CPI aprova depoimentos (23.jun)
Os senadores da comissão aprovaram
requerimento de convite para que o servidor Luís Ricardo Miranda preste
depoimento. A oitiva será nesta sexta-feira (25) e o deputado Luis Miranda
também será ouvido.
Os parlamentares também aprovaram
requerimento de convocação (modelo no qual a presença é obrigatória) do
tenente-coronel Alex Lial Marinho, que seria um dos autores da pressão em
benefício da Covaxin. A CPI também decidiu pela quebra de sigilo bancário,
fiscal, telefônico e telemático de Lial Marinho.
Denúncia grave (23.jun)
Presidente da CPI, o senador Omar
Aziz (PSD-AM) afirmou que as denúncias de pressão e a possibilidade de que o
presidente Jair Bolsonaro tenha tido conhecimento da situação talvez seja a
denúncia mais grave recebida até aqui pela comissão.
Bolsonaro manda PF investigar
servidor e deputado (23.jun)
O presidente mandou a Polícia
Federal investigar o deputado Luis Miranda e o irmão dele, Luis Ricardo
Fernandes Miranda. O ministro da Secretaria-Geral, Onyx Lorenzoni, e Elcio
Franco, assessor especial da Casa Civil e ex-secretário-executivo do Ministério
da Saúde, foram escalados para fazer a defesa do presidente. Elcio é um dos 14
investigados pela CPI.
Empresa diz que preço para Brasil
segue tabela (23.jun)
A Precisa Medicamentos,
representante no Brasil do laboratório indiano Bharat Biotech, afirmou que o
preço de US$ 15 por dose da vacina oferecido ao governo segue tabela mundial e
é o mesmo praticado com outros 13 países.
Governistas dizem que Bolsonaro
repassou suspeitas a Pazuello (24.jun)
Senadores governistas da CPI
afirmaram que o presidente pediu que Pazuello verificasse as denúncias
envolvendo a compra da Covaxin assim que teve contato com os indícios.
'Acusação é arma que sobra'
(24.jun)
Bolsonaro fustigou integrantes da
CPI, repetiu que não há suspeitas de corrupção em seu governo e afirmou que a
acusação sobre a vacina é a arma que sobra aos seus opositores. "Me acusam
de quase tudo, até de comprar uma vacina que não chegou no Brasil.
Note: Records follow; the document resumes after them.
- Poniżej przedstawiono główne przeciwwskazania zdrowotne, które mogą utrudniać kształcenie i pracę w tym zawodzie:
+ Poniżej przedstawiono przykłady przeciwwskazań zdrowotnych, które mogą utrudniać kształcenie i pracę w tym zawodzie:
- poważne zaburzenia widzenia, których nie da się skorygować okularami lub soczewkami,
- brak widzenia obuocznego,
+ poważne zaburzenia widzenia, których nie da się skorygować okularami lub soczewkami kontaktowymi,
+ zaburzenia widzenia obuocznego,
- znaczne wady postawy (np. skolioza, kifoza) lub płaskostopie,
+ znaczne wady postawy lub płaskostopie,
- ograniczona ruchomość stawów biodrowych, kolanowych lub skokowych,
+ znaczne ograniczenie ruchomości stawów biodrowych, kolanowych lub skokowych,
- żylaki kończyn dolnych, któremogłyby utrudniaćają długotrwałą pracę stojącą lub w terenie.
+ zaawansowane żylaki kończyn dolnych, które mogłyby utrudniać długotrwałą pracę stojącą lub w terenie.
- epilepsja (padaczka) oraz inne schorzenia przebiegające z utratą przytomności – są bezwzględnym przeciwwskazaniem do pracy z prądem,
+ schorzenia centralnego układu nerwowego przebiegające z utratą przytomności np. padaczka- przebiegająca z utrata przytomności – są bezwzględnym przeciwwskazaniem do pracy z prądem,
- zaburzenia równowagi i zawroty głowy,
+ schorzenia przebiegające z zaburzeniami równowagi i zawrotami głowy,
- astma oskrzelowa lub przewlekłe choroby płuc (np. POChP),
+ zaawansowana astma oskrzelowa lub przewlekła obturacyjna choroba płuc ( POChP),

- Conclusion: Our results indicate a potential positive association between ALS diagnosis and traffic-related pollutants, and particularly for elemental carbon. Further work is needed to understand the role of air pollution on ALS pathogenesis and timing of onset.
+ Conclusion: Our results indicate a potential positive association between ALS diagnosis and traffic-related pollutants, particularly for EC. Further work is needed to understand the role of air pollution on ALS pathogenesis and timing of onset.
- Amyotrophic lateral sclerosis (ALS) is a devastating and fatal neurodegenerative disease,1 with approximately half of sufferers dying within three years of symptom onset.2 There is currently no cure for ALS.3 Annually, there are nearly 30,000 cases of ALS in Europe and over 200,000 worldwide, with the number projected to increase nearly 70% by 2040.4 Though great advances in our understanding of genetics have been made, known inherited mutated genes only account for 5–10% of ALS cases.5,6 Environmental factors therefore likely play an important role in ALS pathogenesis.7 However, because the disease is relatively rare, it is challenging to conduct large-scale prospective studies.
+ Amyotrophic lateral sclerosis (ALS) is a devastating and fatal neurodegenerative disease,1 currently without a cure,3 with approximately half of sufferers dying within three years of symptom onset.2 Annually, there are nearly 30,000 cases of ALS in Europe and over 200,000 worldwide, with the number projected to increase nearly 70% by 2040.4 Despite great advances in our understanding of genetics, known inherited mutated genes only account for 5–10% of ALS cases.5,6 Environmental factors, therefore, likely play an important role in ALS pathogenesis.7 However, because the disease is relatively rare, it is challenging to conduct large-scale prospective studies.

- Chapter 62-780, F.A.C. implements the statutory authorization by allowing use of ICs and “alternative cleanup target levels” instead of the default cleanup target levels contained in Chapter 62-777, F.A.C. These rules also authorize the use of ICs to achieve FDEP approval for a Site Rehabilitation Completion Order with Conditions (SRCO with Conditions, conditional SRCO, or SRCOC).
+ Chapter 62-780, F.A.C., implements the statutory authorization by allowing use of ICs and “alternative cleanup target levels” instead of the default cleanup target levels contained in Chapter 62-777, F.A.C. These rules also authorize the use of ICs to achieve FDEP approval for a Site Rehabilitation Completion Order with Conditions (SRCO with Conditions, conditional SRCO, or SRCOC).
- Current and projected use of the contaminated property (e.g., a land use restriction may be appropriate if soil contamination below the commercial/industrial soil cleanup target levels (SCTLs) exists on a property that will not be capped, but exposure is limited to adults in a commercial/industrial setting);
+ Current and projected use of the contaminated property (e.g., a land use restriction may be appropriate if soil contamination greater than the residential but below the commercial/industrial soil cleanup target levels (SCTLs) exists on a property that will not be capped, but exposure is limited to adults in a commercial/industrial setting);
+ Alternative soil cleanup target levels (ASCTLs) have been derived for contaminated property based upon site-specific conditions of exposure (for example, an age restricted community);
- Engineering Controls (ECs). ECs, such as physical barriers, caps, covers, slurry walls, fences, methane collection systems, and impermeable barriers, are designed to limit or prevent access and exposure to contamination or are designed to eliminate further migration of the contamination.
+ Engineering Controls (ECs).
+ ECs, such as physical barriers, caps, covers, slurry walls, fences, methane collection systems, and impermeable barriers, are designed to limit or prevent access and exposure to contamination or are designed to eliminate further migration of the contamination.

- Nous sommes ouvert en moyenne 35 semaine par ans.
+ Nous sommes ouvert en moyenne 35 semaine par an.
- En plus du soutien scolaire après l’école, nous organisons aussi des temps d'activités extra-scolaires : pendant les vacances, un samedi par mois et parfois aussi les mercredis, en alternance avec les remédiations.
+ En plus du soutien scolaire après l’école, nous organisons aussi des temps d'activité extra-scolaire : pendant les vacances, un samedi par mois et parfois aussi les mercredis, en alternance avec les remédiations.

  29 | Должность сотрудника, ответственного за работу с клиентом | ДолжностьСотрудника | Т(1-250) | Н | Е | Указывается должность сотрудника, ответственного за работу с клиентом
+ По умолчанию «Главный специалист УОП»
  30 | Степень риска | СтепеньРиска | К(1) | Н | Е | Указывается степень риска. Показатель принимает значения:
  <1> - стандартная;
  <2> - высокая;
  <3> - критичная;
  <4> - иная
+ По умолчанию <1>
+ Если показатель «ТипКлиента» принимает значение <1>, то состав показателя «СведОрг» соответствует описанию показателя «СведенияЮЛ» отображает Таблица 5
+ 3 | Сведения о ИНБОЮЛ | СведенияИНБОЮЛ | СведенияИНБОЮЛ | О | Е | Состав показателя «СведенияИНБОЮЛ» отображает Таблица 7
A acusação é
a arma que sobra", disse o presidente na cidade de Pau de Ferros, no Rio
Grande do Norte.
'Foi o Ricardo Barros que o
presidente falou' (25.jun)
Em depoimento à CPI da Covid, o
deputado federal Luis Miranda (DEM-DF), que é irmão do servidor do Ministério
da Saúde Luis Ricardo Miranda, afirmou ter alertado Bolsonaro. "A senhora
também sabe que foi o Ricardo Barros que o presidente falou", disse o
parlamentar à senadora Simone Tebet (MDB-MS). Segundo ele, Bolsonaro afirmou:
"Vocês sabem quem é, né? Sabem que ali é foda. Se eu mexo nisso aí, você
já viu a merda que vai dar, né? Isso é fulano. Vocês sabem que é fulano".